Supported Operations

As of 2025, S3 Batch Operations supports the following actions:

  • Copy — Copy objects within or across buckets (even cross-region or cross-account)

  • Invoke AWS Lambda — Run custom processing logic per object

  • Replace object tagging — Apply a new tag set to all matched objects

  • Delete object tagging — Remove all tags from matched objects

  • Replace access control list (ACL) — Update ACLs on objects

  • Restore — Initiate restore requests for Glacier or Glacier Deep Archive objects

  • Object Lock retention — Apply or extend retention rules

  • Object Lock legal hold — Enable or disable a legal hold

  • Replicate — Replicate objects that were not covered by a replication rule

How It Works

Every S3 Batch Operations job has three core components:

1. The Manifest

The manifest is a list of objects the job will act on. You can provide it as:

  • An S3 Inventory report (CSV or ORC) — ideal for full-bucket operations

  • A custom CSV file you generate yourself — useful when you have a filtered subset of objects

A simple CSV manifest looks like this:

my-bucket,photos/2023/jan/img001.jpg
  my-bucket,photos/2023/jan/img002.jpg
  my-bucket,videos/2023/q1-review.mp4

2. The Operation

This is what you want to do to every object in the manifest — copy, tag, invoke Lambda, etc.

3. The Completion Report

When the job finishes, AWS writes a report to an S3 bucket of your choice. The report lists every object that was processed, whether it succeeded or failed, and the HTTP status code.
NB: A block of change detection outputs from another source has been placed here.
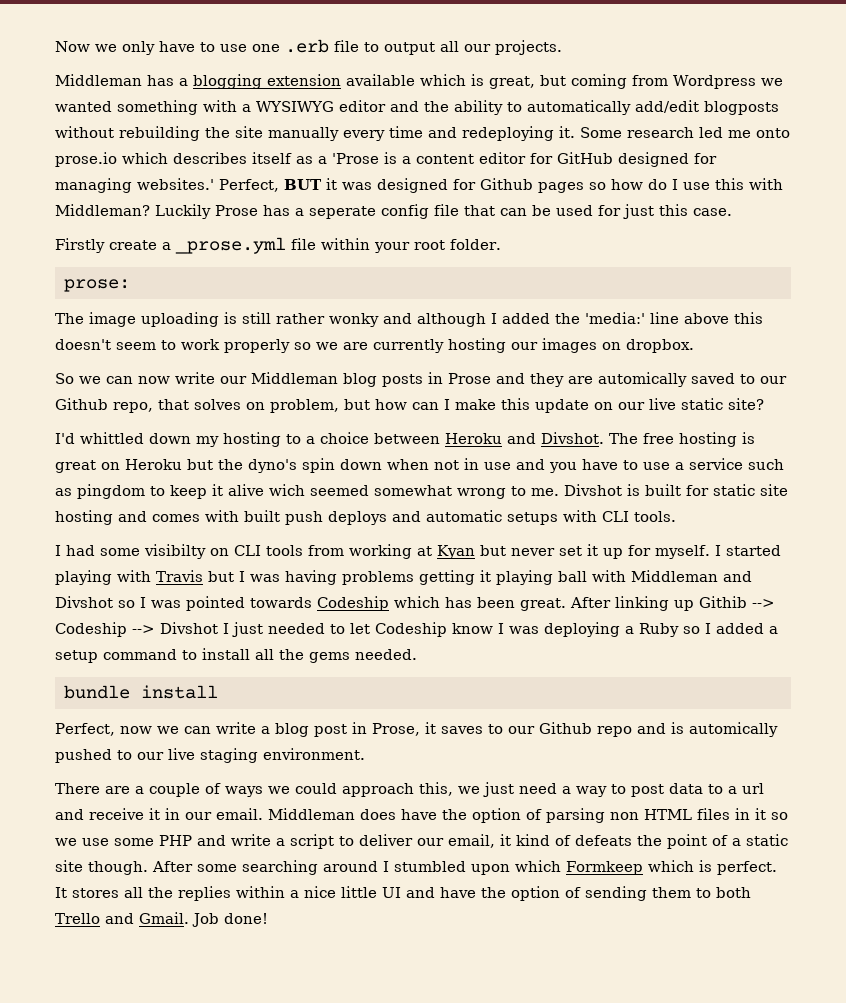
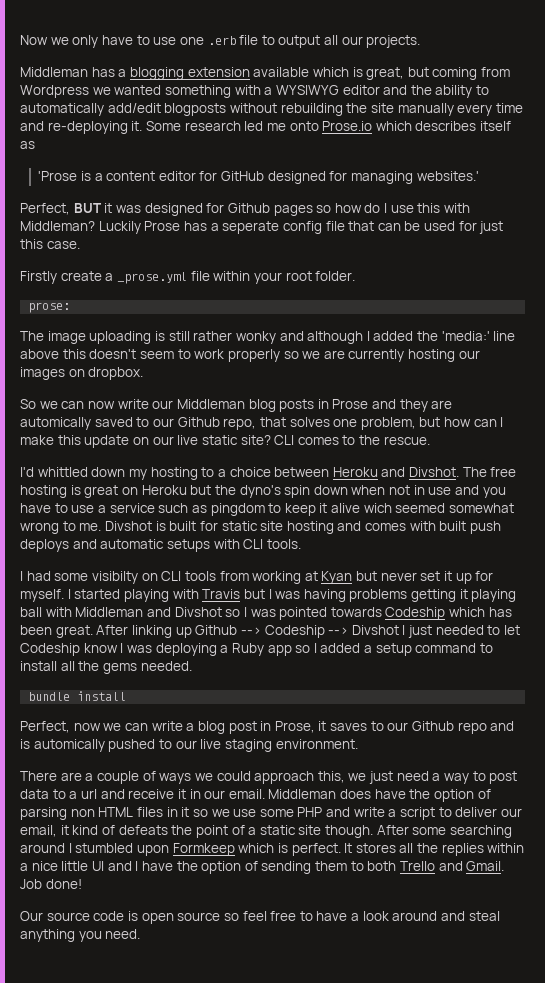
- Middleman has a blogging extension available which is great, but coming from Wordpress we wanted something with a WYSIWYG editor and the ability to automatically add/edit blogposts without rebuilding the site manually every time and redeploying it.
+ Middleman has a blogging extension available which is great, but coming from Wordpress we wanted something with a WYSIWYG editor and the ability to automatically add/edit blogposts without rebuilding the site manually every time and re-deploying it.
- Some research led me onto prose.io which describes itself as a 'Prose is a content editor for GitHub designed for managing websites.' Perfect, BUT it was designed for Github pages so how do I use this with Middleman?
+ Some research led me onto Prose.io which describes itself as
+ 'Prose is a content editor for GitHub designed for managing websites.'
+ Perfect, BUT it was designed for Github pages so how do I use this with Middleman?
- So we can now write our Middleman blog posts in Prose and they are automically saved to our Github repo, that solves on problem, but how can I make this update on our live static site?
+ So we can now write our Middleman blog posts in Prose and they are automically saved to our Github repo, that solves one problem, but how can I make this update on our live static site? CLI comes to the rescue.
- After linking up Githib --> Codeship --> Divshot I just needed to let Codeship know I was deploying a Ruby so I added a setup command to install all the gems needed.
+ After linking up Github --> Codeship --> Divshot I just needed to let Codeship know I was deploying a Ruby app so I added a setup command to install all the gems needed.
- After some searching around I stumbled upon which Formkeep which is perfect.
+ After some searching around I stumbled upon Formkeep which is perfect.
- It stores all the replies within a nice little UI and have the option of sending them to both Trello and Gmail.
+ It stores all the replies within a nice little UI and I have the option of sending them to both Trello and Gmail.
+ Our source code is open source so feel free to have a look around and steal anything you need.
This is invaluable for debugging partial failures.

Real-World Example: Re-tagging Objects After a Taxonomy Change

Imagine your team has been tagging uploaded files with env=prod, but the company has decided to standardise on environment=production. You have 4 million objects to update.

Step 1 — Generate a manifest using S3 Inventory

Enable S3 Inventory on your bucket with a daily or weekly schedule. Once the CSV report is generated, note its location (e.g. s3://my-inventory-bucket/reports/2025-06-01T00-00Z/manifest.json).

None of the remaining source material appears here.